Ya está, se acabó. Adiós a Quim Torra. Aunque llevábamos meses dando por hecho su inhabilitación y especulando sobre los escenarios siguientes, el final de su presidencia no deja de ser en sí misma una noticia importante. Es la primera vez que la justicia expulsa de su cargo a la primera autoridad de Cataluña. Ahora bien, es un final políticamente ridículo, consecuencia de una reiterada desobediencia sin ningún sentido estratégico, según ha reconocido el propio Carles Puigdemont en su segundo libro de memorias. Torra se comprometió en el discurso de investidura, en mayo de 2018, a llevar a cabo un “proceso constituyente” que concluiría con la redacción de una Constitución catalana. Y ha acabado inhabilitado no por hacer efectiva “la construcción de la república surgida del mandato del referéndum”, lo que auguraba alguna escena con más épica en el balcón de la plaça Sant Jaume, sino por no quitar a tiempo una insulsa pancarta en periodo electoral. En este sentido, Torra ha sido el mejor president que los no secesionistas hemos podido tener los últimos dos años. Le echaremos un poco de menos porque la caricatura del personaje ha sido muy fácil. Su lenguaje ampuloso y el aspecto de payés ricachón de su fisonomía, sus polémicos artículos de tintes xenófobos de los que tanto se ha hablado, sus rabietas cuando la realidad desmentía su republiqueta de fantasía o el impagable “apreteu, apreteu” dirigido a los CDR ante el primer aniversario del 1 de octubre.

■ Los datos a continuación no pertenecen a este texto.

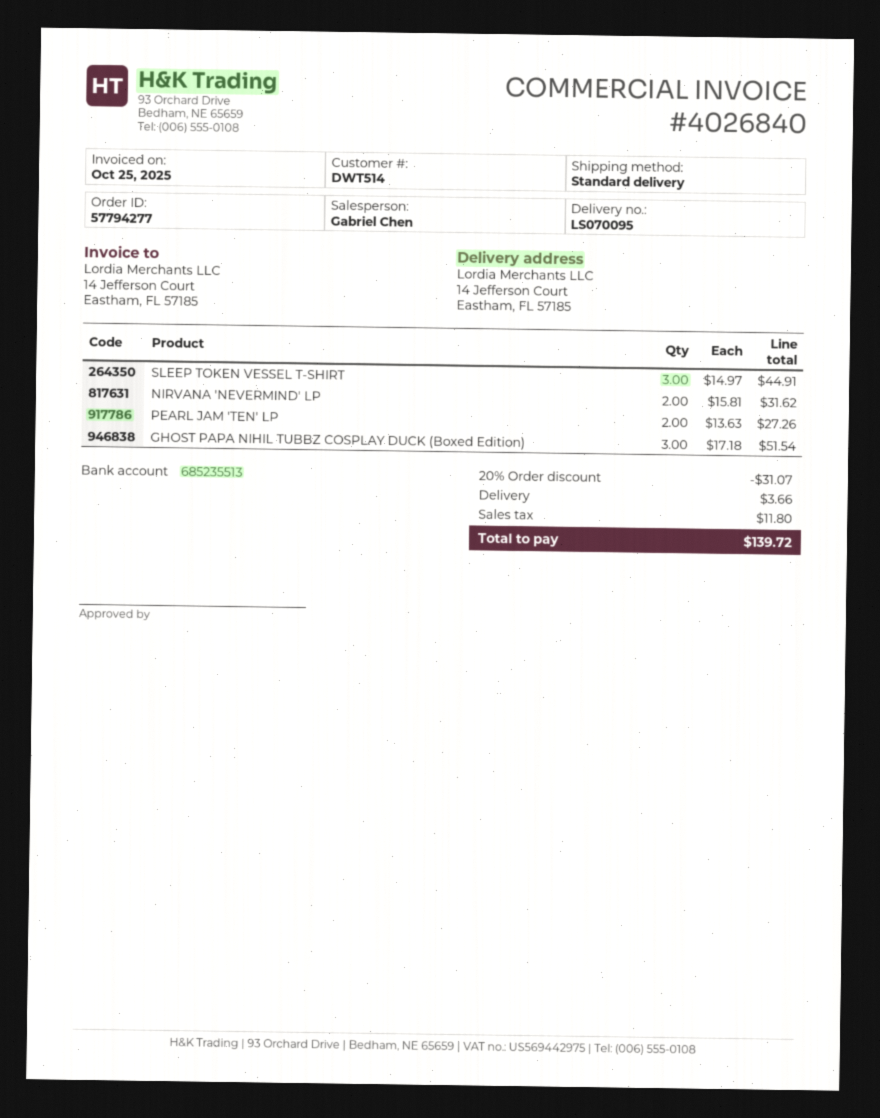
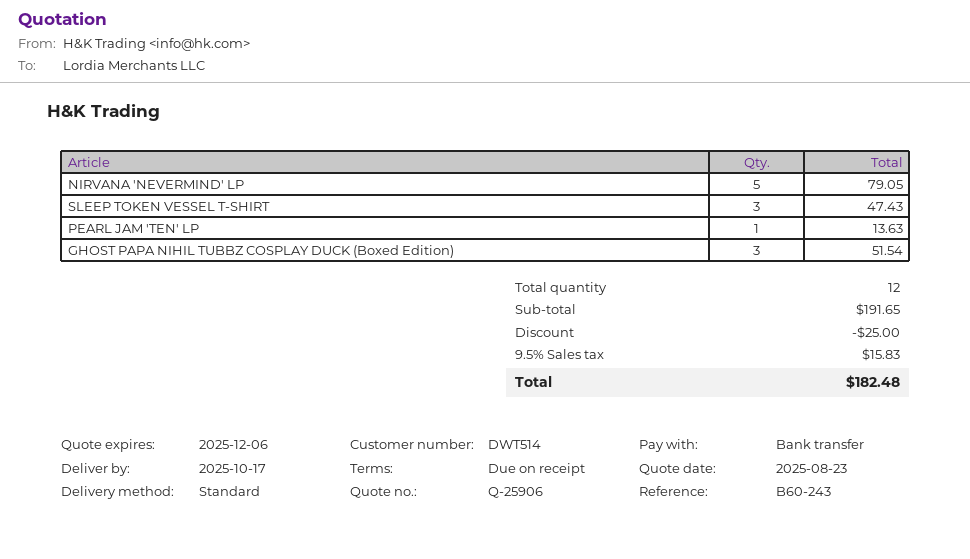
SLEEP TOKEN VESSEL T-SHIRT: 3 for 44.91 -> 3 for 47.43
NIRVANA 'NEVERMIND' LP: 2 for 31.62 -> 5 for 79.05
PEARL JAM 'TEN' LP: 2 for 27.26 -> 1 for 13.63
discount: 31.07 -> 25.00
shipping: 3.66 -> none
tax: 11.80 -> 15.83
total: 139.72 -> 182.48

Su final es ridículo aunque Torra intente vestirlo de otro acto represivo del “demofóbico” Estado español. O tal vez sí era consciente de que su salida iba a ser irrisoria y por eso estaba decidido en enero pasado a convocar elecciones cuando comprobó que ERC no iba a seguirle en la estrategia de confrontación con la justicia. Fue entonces cuando perdió la condición de diputado en virtud de las resoluciones del Tribunal Supremo y de la Junta Electoral Central, que Roger Torrent  aceptó sin rechistar. Torra es un iluminado, un activista, pero no carece del todo de sentido político, y hubiera preferido disolver el Parlament antes de que lo dejaran fuera de juego sin poder hacer nada más que un último discurso de queja. Pero la pandemia se ha cruzado por en medio y como president vicario ha obedecido en última instancia a Puigdemont que en verano le prohibió convocar elecciones para el 4 de octubre. Su idolatrado jefe de Waterloo necesitaba más tiempo para configurar su espacio electoral y ganarle la batalla del relato a ERC.

Para Torra anteayer fue un día triste porque tuvo que reconocer en su mensaje de despedida no haber podido hacer nada de lo que prometió, y porque sabe que a nadie le importa ya lo que haga ni lo que diga. La prueba es que, pese a las llamadas a la protesta masiva de la ANC, Òmnium y los CDR, las calles y plazas en Cataluña estuvieron bastante tranquilas, con poca gente y escasos incidentes. La ridiculez del personaje, incapaz de obedecerse a sí mismo y convocar esas elecciones que prometió hace nueve meses, arrastra al gobierno autonómico a un largo periodo de interinidad hasta como mínimo la próxima primavera, entre que se pone en marcha el reloj del calendario, se convocan las elecciones, se vota y se elije un nuevo Govern. Es un final bochornoso para el independentismo, con los republicanos rechazando ya el carácter plebiscitario de esas tardías elecciones, y que resume la inutilidad absoluta del procés, desde el principio hasta el fin. No ha servido más que para hacernos daño como sociedad, para autolesionarnos, enfrentarnos y agotarnos, aunque en JxCat y ERC sigan escondiendo su enorme irresponsabilidad bajo la retórica victimista a la que el catalán medio, como escribía Xavier Salvador este lunes, es tan adicto.